Psalm 7 is the seventh psalm of the Book of Psalms, beginning in English in the King James Version: "O my God, in thee do I put my trust: save me from all them that persecute me, and deliver me". In Latin, it is known as "Domine Deus meus in te speravi". Its authorship is traditionally assigned to King David. The message in the psalm is that the righteous may seem weak, but ultimately will prevail against the wicked.

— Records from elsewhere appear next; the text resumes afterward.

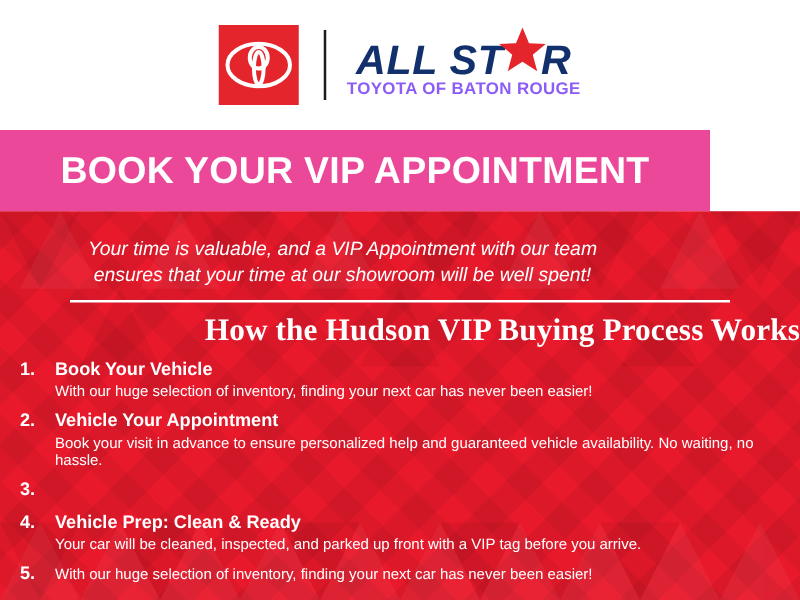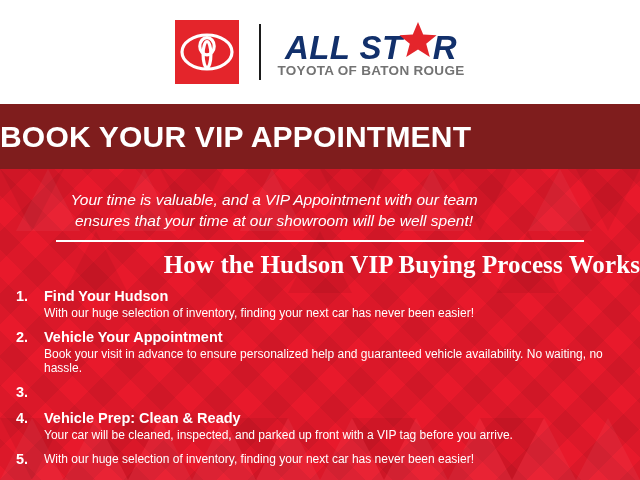--- a/index.html
+++ b/index.html
@@ -85,35 +85,35 @@
     position: absolute;
     left: -4px;
     top: -5px;
   }
   .allstar-sub {
     margin-top: 4px;
     font-family: "Liberation Sans", sans-serif;
     font-weight: bold;
     font-size: 13.5px;
     letter-spacing: 0.3px;
-    color: #737373;
+    color: #8b5cf6;
     line-height: 1;
     white-space: nowrap;
   }
 
   
   .black-band {
     position: absolute;
     left: 0; top: 104px;
-    width: 640px;
+    width: 568px;
     height: 65px;
-    background: #7f1d1d;
-    display: flex;
-    align-items: center;
-    justify-content: flex-start;
+    background: #ec4899;
+    display: flex;
+    align-items: center;
+    justify-content: center;
   }
   .black-band-title {
     color: #ffffff;
     font-family: "Liberation Sans", sans-serif;
     font-weight: bold;
     font-size: 30px;
     letter-spacing: 0.2px;
     white-space: nowrap;
   }
 
@@ -289,21 +289,21 @@
 
     <div class="rule"></div>
 
     <div class="section-heading">How the Hudson VIP Buying Process Works</div>
 
     <div class="steps">
 
       <div class="step">
         <div class="step-num">1.</div>
         <div class="step-body">
-          <div class="step-title">Find Your Hudson</div>
+          <div class="step-title">Book Your Vehicle</div>
           <div class="step-desc">With our huge selection of inventory, finding your next car has never been easier!</div>
         </div>
       </div>
 
       <div class="step">
         <div class="step-num">2.</div>
         <div class="step-body">
           <div class="step-title">Vehicle Your Appointment</div>
           <div class="step-desc">Book your visit in advance to ensure personalized help and guaranteed vehicle availability. No waiting, no hassle.</div>
         </div>

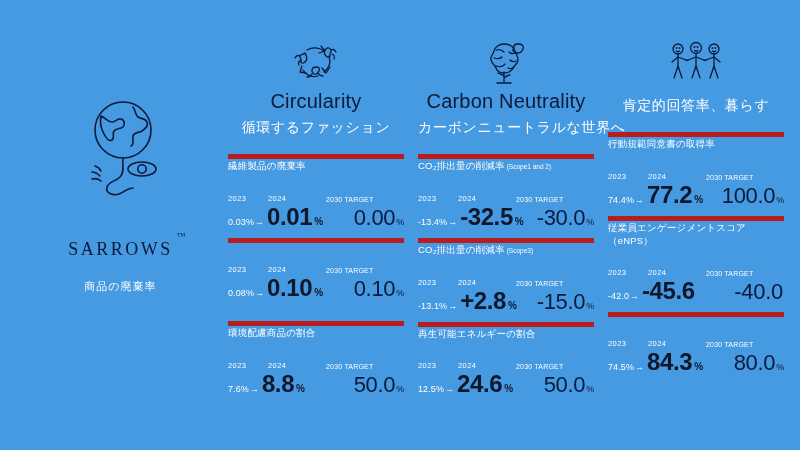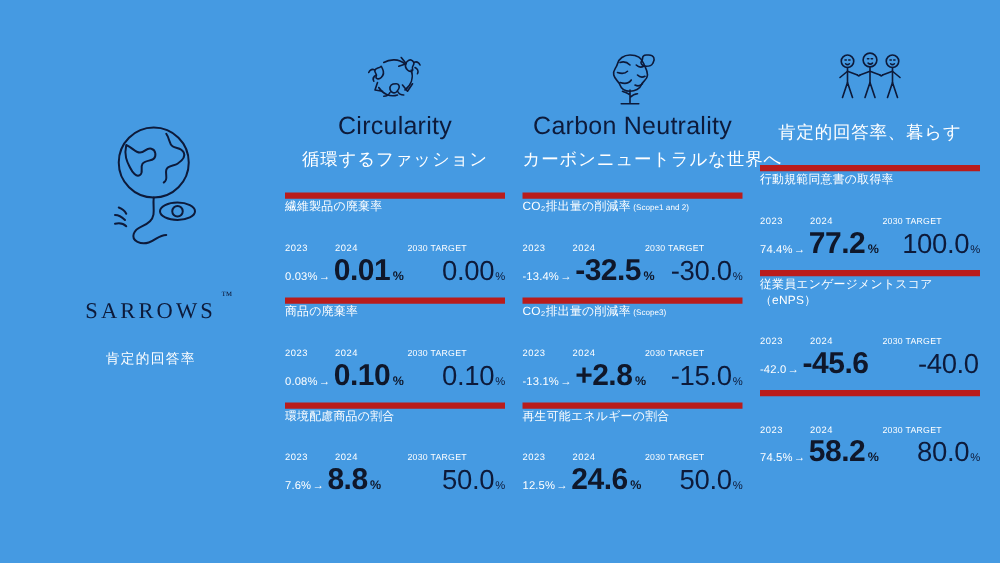--- a/index.html
+++ b/index.html
@@ -195,21 +195,21 @@
         <path d="M62 62c-1 8 2 14 -3 19s-11 4-13 10 6 9 12 7 8-6 14-6"></path>
         <path d="M34 70c3 1 5 3 6 5M31 76c4 0 6 2 8 4M31 83c4-1 7 0 9 2"></path>
         <ellipse cx="81" cy="73" rx="14" ry="7"></ellipse>
         <circle cx="81" cy="73" r="4.2"></circle>
       </svg>
     </div>
     <div class="brand-wordmark">
       <span>Sarrows</span>
       <span class="tm">™</span>
     </div>
-    <div class="brand-caption">肯定的回答率</div>
+    <div class="brand-caption">商品の廃棄率</div>
   </div>
 
   <div class="columns">
 
     <div class="column">
       <div class="col-icon">
         <svg width="46" height="44" viewBox="0 0 46 44" fill="none" stroke="#0d1a3a" stroke-width="1.3" stroke-linecap="round" stroke-linejoin="round">
           <path d="M14 10c5-3 12-3 17 1"></path>
             <path d="M28 6l4 5-6 2"></path>
           <path d="M36 16c2 6 0 12-5 16"></path>
@@ -240,23 +240,20 @@
           </div>
           <div class="value-row">
             <span class="val-prev">0.03%</span>
             <span class="val-arrow">→</span>
             <span class="val-cur"><span>0.01</span><span class="u">%</span></span>
             <span class="val-tgt"><span>0.00</span><span class="u">%</span></span>
           </div>
         </div>
 
         <div class="metric">
-          <div class="metric-label">
-            <span>商品の廃棄率</span>
-          </div>
           <div class="year-row">
             <span class="yr-prev">2023</span>
             <span class="yr-cur">2024</span>
             <span class="yr-tgt">2030 TARGET</span>
           </div>
           <div class="value-row">
             <span class="val-prev">0.08%</span>
             <span class="val-arrow">→</span>
             <span class="val-cur"><span>0.10</span><span class="u">%</span></span>
             <span class="val-tgt"><span>0.10</span><span class="u">%</span></span>
@@ -407,21 +404,21 @@
 
         <div class="metric">
           <div class="year-row">
             <span class="yr-prev">2023</span>
             <span class="yr-cur">2024</span>
             <span class="yr-tgt">2030 TARGET</span>
           </div>
           <div class="value-row">
             <span class="val-prev">74.5%</span>
             <span class="val-arrow">→</span>
-            <span class="val-cur"><span>58.2</span><span class="u">%</span></span>
+            <span class="val-cur"><span>84.3</span><span class="u">%</span></span>
             <span class="val-tgt"><span>80.0</span><span class="u">%</span></span>
           </div>
         </div>
 
       </div>
     </div>
 
   </div>
 </div>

The psalm forms a regular part of Jewish, Catholic, Lutheran, Anglican and other Protestant liturgies. It has been set to music, and has inspired hymns.

== Structure ==
The seventh psalm is a Psalm of David, and one of the Lamentations of an individual. A possible outline the psalm is as follows:
- Verse 2f: calling upon God for help
- Verse 4–6: protestation of innocence
- Verse 7–10: achieving desires of the Last Judgment over his enemies
- Verse 11f: comforting certainty to YHWH
- Verse 13–17: Comparison of the wicked enemy the world court
- Verse 18: Vows.

== Superscription ==
 A shiggaion of David, which he sang to the Lord concerning Cush, a Benjamite.
This line is verse 1 in Hebrew texts. The Hebrew word shiggayon, which appears in the superscription, is of unknown meaning, perhaps indicating an emotional song.

==Text==
The following table shows the Hebrew text of the Psalm with vowels, alongside the Koine Greek text in the Septuagint and the English translation from the King James Version. Note that the meaning can slightly differ between these versions, as the Septuagint and the Masoretic Text come from different textual traditions.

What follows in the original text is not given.